Der DAFV schrieb im November letzten Jahres an die Staatssekretäre Flasbarth (BMUB) und Aeikens (BMEL) im Zuge der Ressortabstimmung zum Thema Dorsch:
Der DAFV ist sich bewusst, dass Freizeitfischer und Berufsfischer den Dorschbestand in der Ostsee nutzen.
Daher haben wir als DAFV von Anfang an unsere Bereitschaft erklärt, am Wiederaufbau des Dorschbestandes in der Ostsee mitzuwirken.

Man habe deswegen vorgeschlagen, Laichdorsche zu schonen und Schonmaß heraufzusetzen.
oder man wollte statt eines von der EU vorgegebenen persönlichen Limits für den Angler ein "Kutterlimit", was so eben rechtlich gar nicht möglich war, da die EU-Vorgabe direkt umzusetzen ist.

Da sieht man die Unfähigkeit des DAFV und der Landesverbände (speziell LSFV-SH, LAV-MeckPomm und DMV) welche diese Linie ausgaben und vertreten.
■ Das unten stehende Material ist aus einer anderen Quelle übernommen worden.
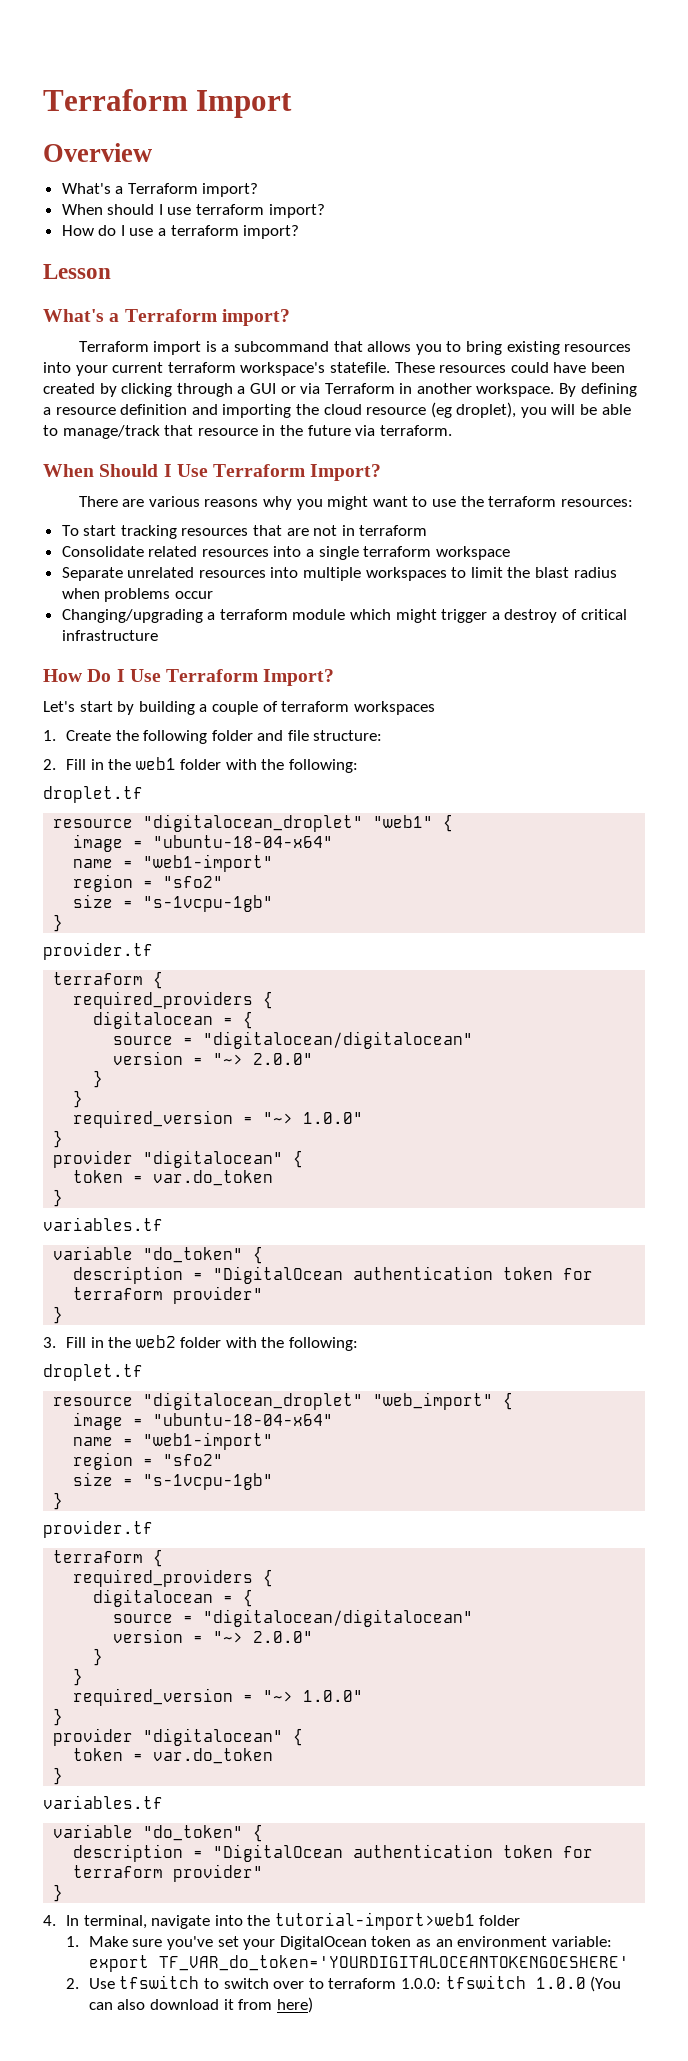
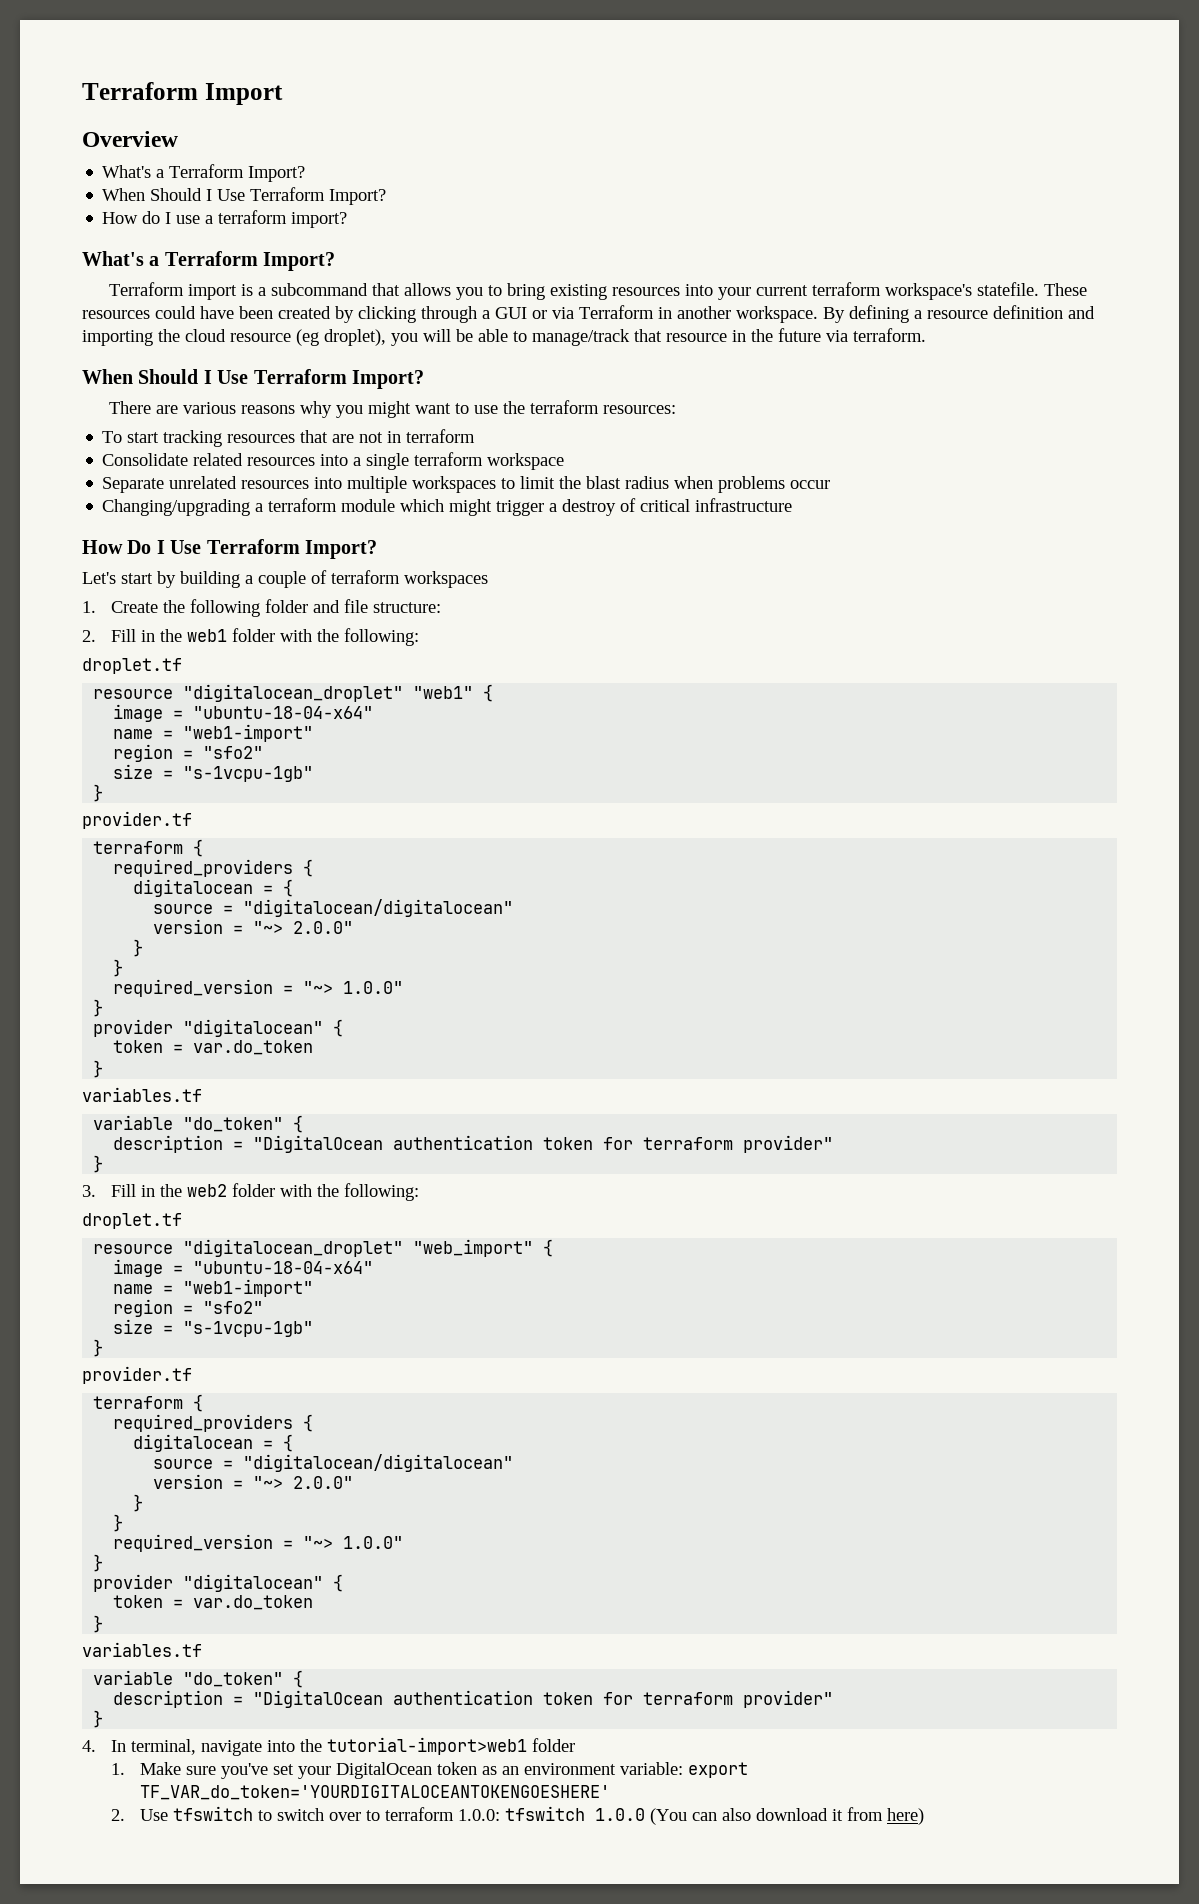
[202,183,259,197] [61,204,325,218] import? // When should I use terraform import? -> [248,166,306,182] [102,187,387,205] Import? // When Should I Use Terraform Import?
[43,264,111,279] [43,309,290,326] // Lesson // What's a Terraform import? -> [82,251,336,271] // What's a Terraform Import?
Denn diese Dinge von den Verbänden ins Spiel gebrachten Vorschläge müssten erst durch das EU-Parlament (wg. Zuständigkeit Länder) und können nicht wie das Baglimit vom der EU direkt beschlossen werden.
Das war also NIE eine Alternative, wenn die EU DIREKT 2017 handeln wollte.

Oder auf Deutsch:
Komplettes Politikversagen und Unkenntnis bei DAFV, LSFV-SH, LAV-MeckPomm und DMV in meinen Augen


Statt energisch gegen das Baglimit zu kämpfen, wird auf Feldern, welche nicht die EU direkt regeln kann, unnötig eine zweite Front aufgemacht mit freiwilligen, unnötigen, zusätzlichen (Baglimit war eh klar) Beschränkungen für Angler .

Was nun passieren kann:
Man bringt die Behörden auf dumme Ideen, so dass ZUSÄTZLICH zum Baglimit noch die Vorschläge der inkompetenten Verbände der organisierten Sport- und Angelfischerei oben drauf kommen.